At one time there was a question over whether the federal court had authority to appoint counsel to challenge state court convictions prior to the filing of a federal habeas corpus petition pursuant to 18 U.S.C. § 2254. That has changed for death penalty cases such as the instant ones. Section 848(q)(4)(B) has been interpreted by the Supreme Court in McFarland v. Scott, 512 U.S. 849, 114 S.Ct. 2568, 129 L.Ed.2d 666 (1994), as permitting the appointment of counsel in death penalty Section 2254 cases for the purposes of preparing a Section 2254 petition. However, this preparation does not include work to exhaust state court remedies prior to filing the federal petition. In re Joiner, 58 F.3d 143 (5th Cir.1995); Weeks v. Jones, 100 F.3d 124, 126 n. 7 (11th Cir.1996) (citing In re Lindsey, 875 F.2d 1502 (11th Cir.1989) (Section 848(q)(4)(B) does not require federal financing to exhaust state post-conviction claims)).

The qualified petitioner initiates a “post-conviction proceeding” within the meaning of Section 848(q)(4)(B) by requesting appointment of counsel to prepare and file the Section 2254 petition. McFarland v. Scott, 512 U.S. 849, 114 S.Ct. 2568, 129 L.Ed.2d 666. The federal court should then appoint counsel and set the date for the filing of the petition.

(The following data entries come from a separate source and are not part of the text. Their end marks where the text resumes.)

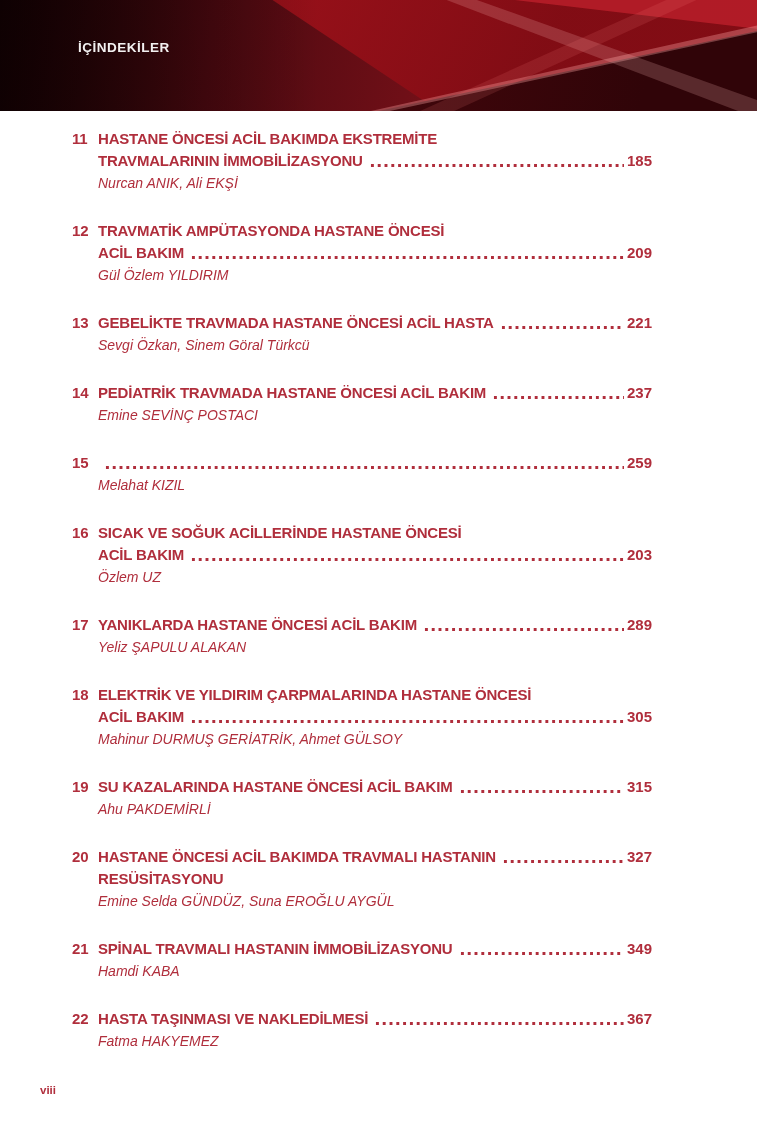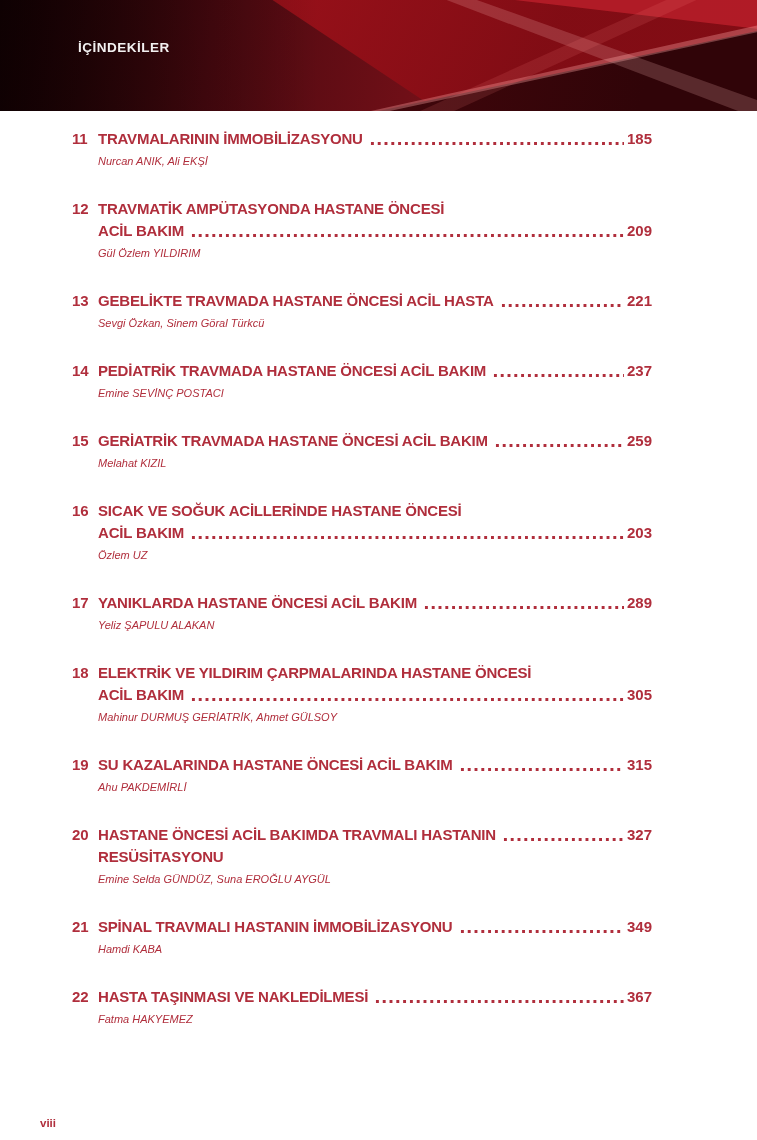"HASTANE ÖNCESİ ACİL BAKIMDA EKSTREMİTE" div.title-line { html: none -> <div> <span>HASTANE ÖNCESİ ACİL BAKIMDA EKSTREMİTE</span> </div> }
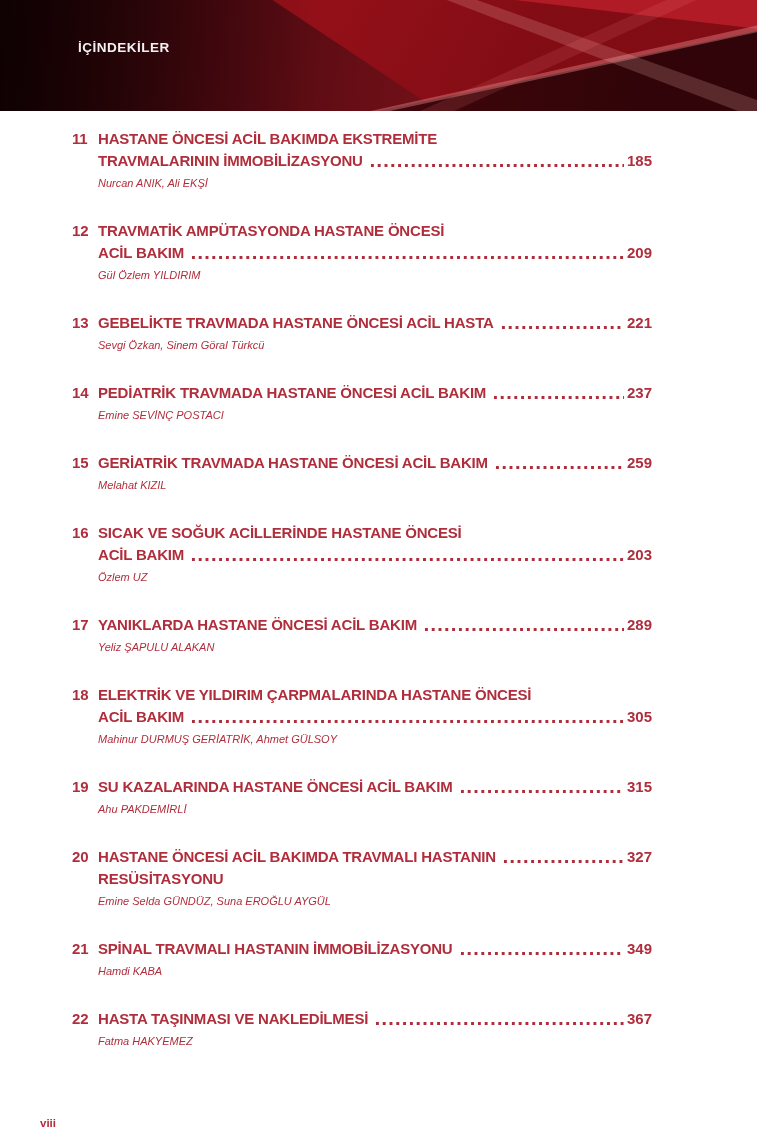"Nurcan ANIK, Ali EKŞİ" .authors { font-size: 11px -> 14px }
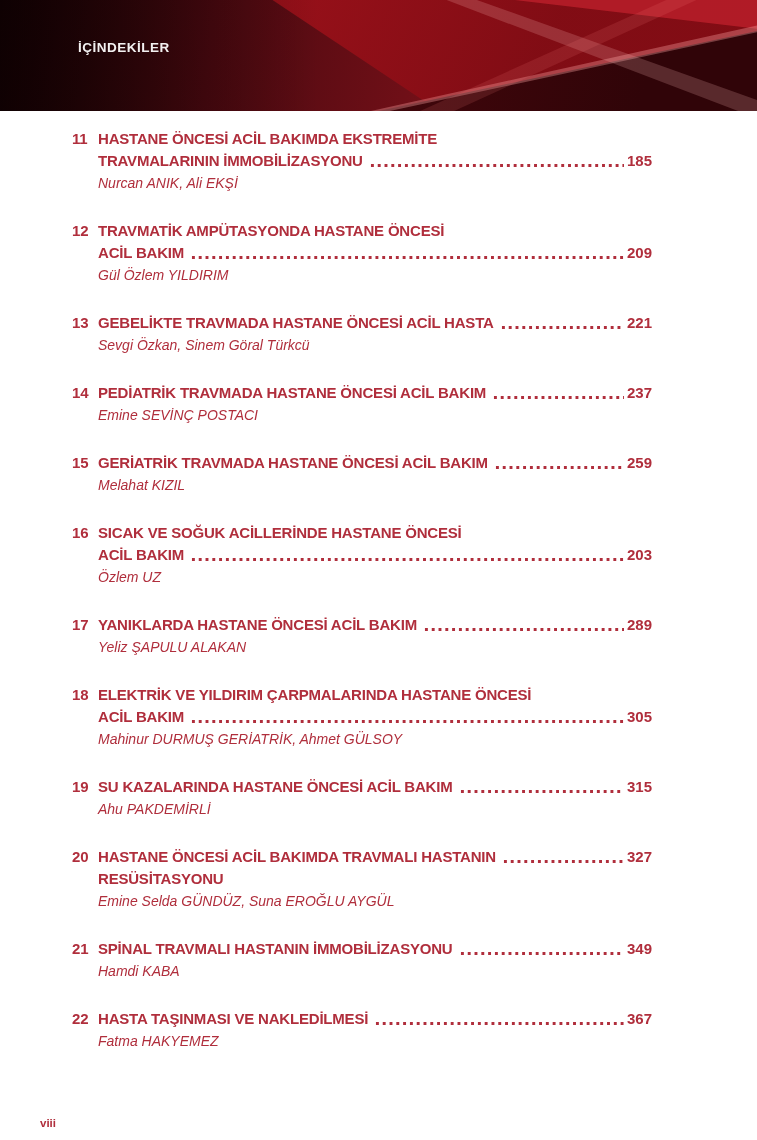"GERİATRİK TRAVMADA HASTANE ÖNCESİ ACİL" span { html: <span>GERİATRİK TRAVMADA HASTANE ÖNCESİ ACİL BAKIM</span> -> none }
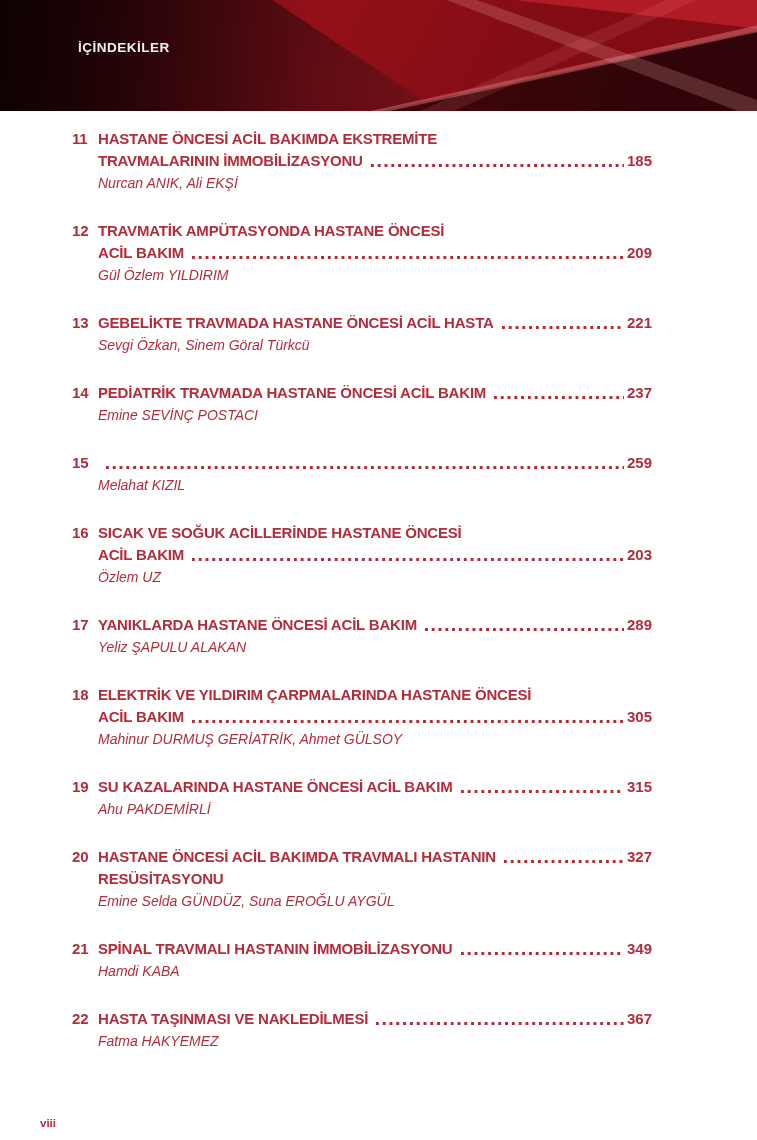"viii" .footer-page-number { margin-top: 33px -> none }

The statutory procedure of Section 848(q)(4)(B) pre-supposes that the petitioner has a present right to file a Section 2254 post-conviction proceeding. This normally occurs when state post-conviction proceedings have been exhausted. See Sterling v. Scott, 57 F.3d 451 (5th Cir.1995), cert. denied, — U.S. -, 116 S.Ct. 715, 133 L.Ed.2d 669 (1996) (petitioner failed to exhaust his state court remedies and lost his right to federally supplied counsel until he cured the defects and was in a position to file a new Section 2254 petition). However, in extraordinary circumstances, the appointment may be made even if state post-conviction proceedings have not been completed. McFarland v. Scott, 512 U.S. 849, 114 S.Ct. 2568, 129 L.Ed.2d 666 (stay of execution). The exceptional circumstances must be set out in the application. See Death Row Prisoners of Pennsylvania v. Ridge, 948 F.Supp. 1278 (E.D.Pa.1996). Following this reasoning to its ultimate conclusion, this Court interprets Section 848(q)(4)(B) to require that, absent extraordinary circumstances, a petitioner must complete both his first direct appeal and post-conviction proceedings in order to be in a position to request court appointed counsel to file a Section 2254 petition.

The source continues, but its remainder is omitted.